(Material provided)

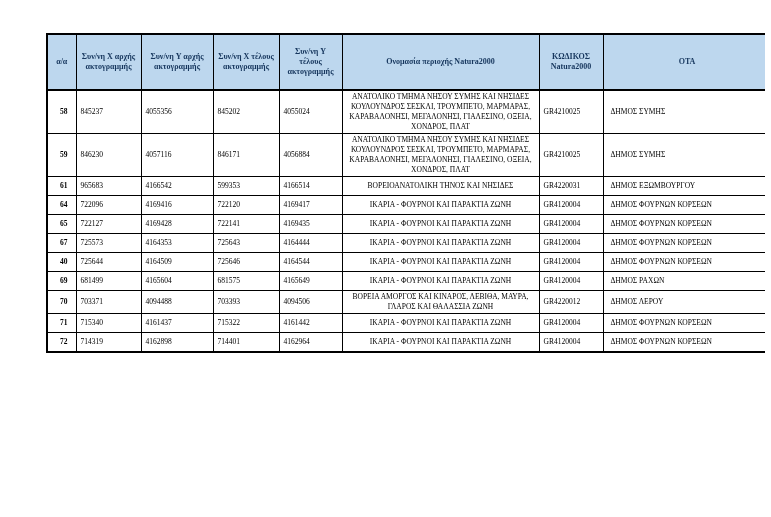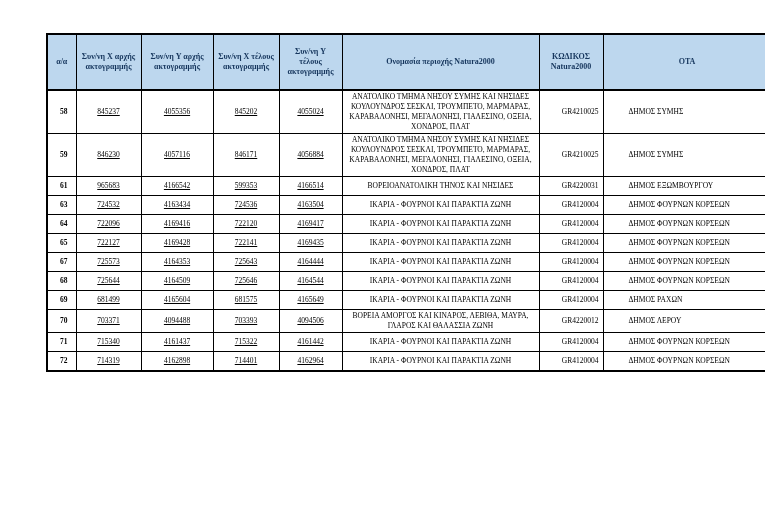"845237" td.c-num { text-align: center -> left; text-decoration: underline -> none }
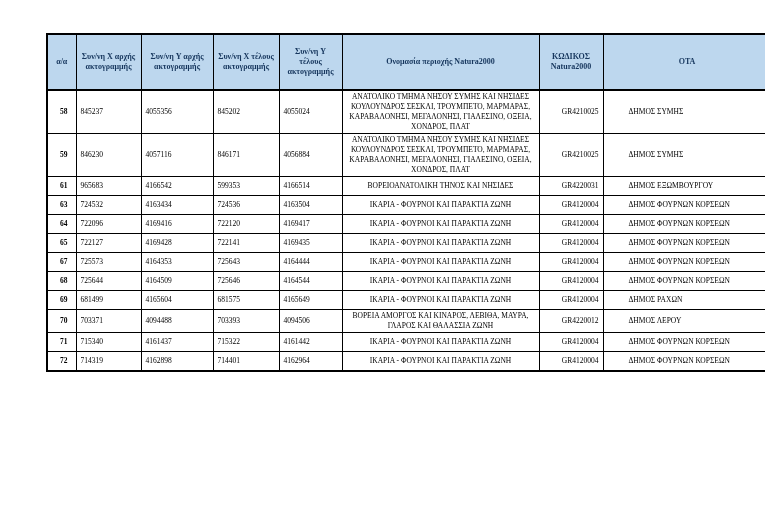"GR4210025" td.c-code { text-align: right -> left }
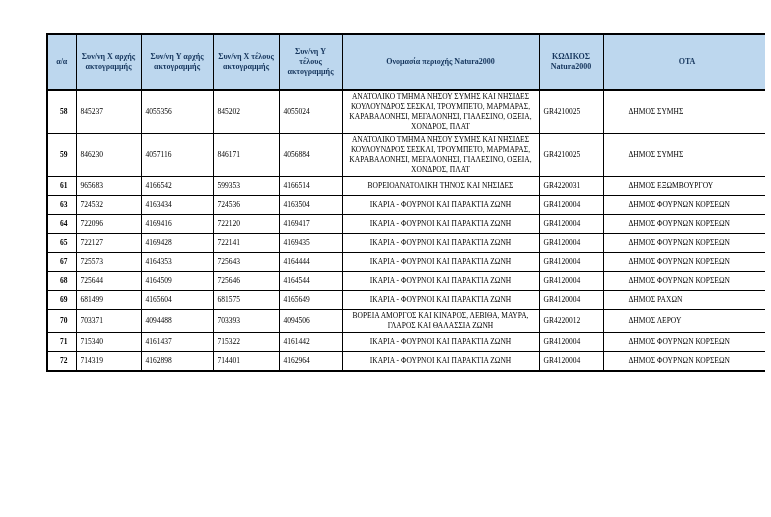"ΔΗΜΟΣ ΣΥΜΗΣ" td.c-ota { padding-left: 25px -> 7px }
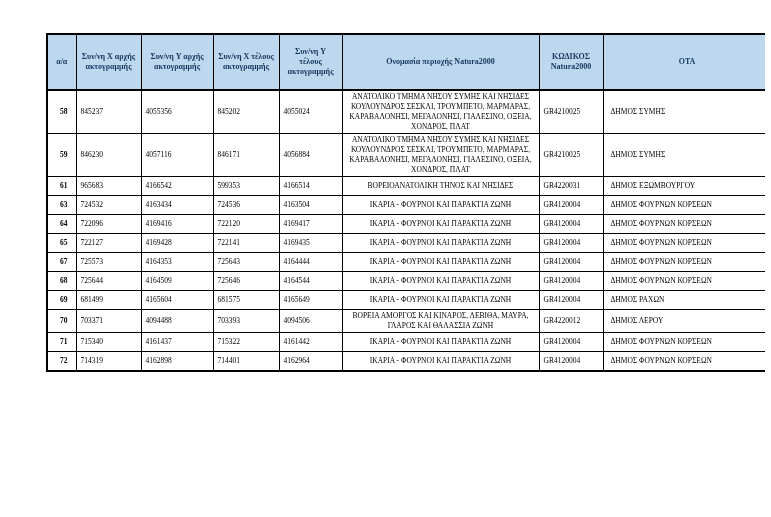"63" tr { html: <tr> <td>63</td> <td>724532</td> <td>4163434</td> <td>724536</td> <td>4163504</td> <td>ΙΚΑΡΙΑ - ΦΟΥΡΝΟΙ ΚΑΙ ΠΑΡΑΚΤΙΑ ΖΩΝΗ</td> <td>GR4120004</td> <td>ΔΗΜΟΣ ΦΟΥΡΝΩΝ ΚΟΡΣΕΩΝ</td> </tr> -> none }
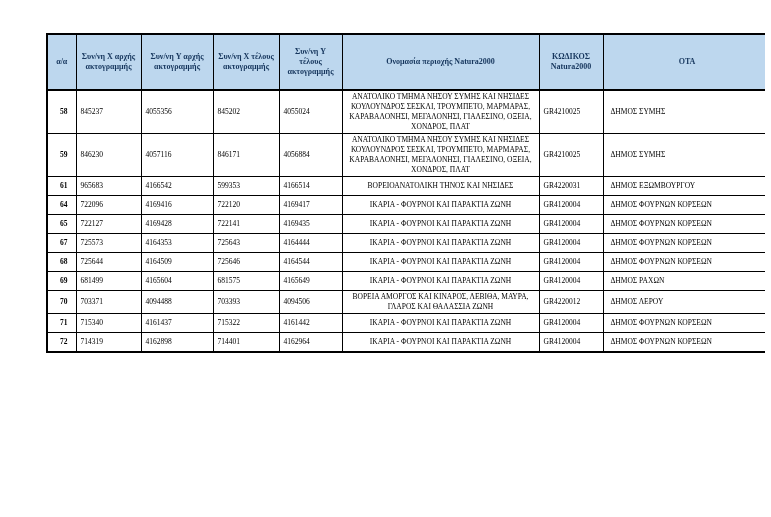"68" td.c-aa { text: 68 -> 40 }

(End Material provided)

— Exercise objective —
Write out the entries above in full and exactly; no pictures.

— Written solution —
"845237" td.c-num { text-align: center -> left; text-decoration: underline -> none }
"GR4210025" td.c-code { text-align: right -> left }
"ΔΗΜΟΣ ΣΥΜΗΣ" td.c-ota { padding-left: 25px -> 7px }
"63" tr { html: <tr> <td>63</td> <td>724532</td> <td>4163434</td> <td>724536</td> <td>4163504</td> <td>ΙΚΑΡΙΑ - ΦΟΥΡΝΟΙ ΚΑΙ ΠΑΡΑΚΤΙΑ ΖΩΝΗ</td> <td>GR4120004</td> <td>ΔΗΜΟΣ ΦΟΥΡΝΩΝ ΚΟΡΣΕΩΝ</td> </tr> -> none }
"68" td.c-aa { text: 68 -> 40 }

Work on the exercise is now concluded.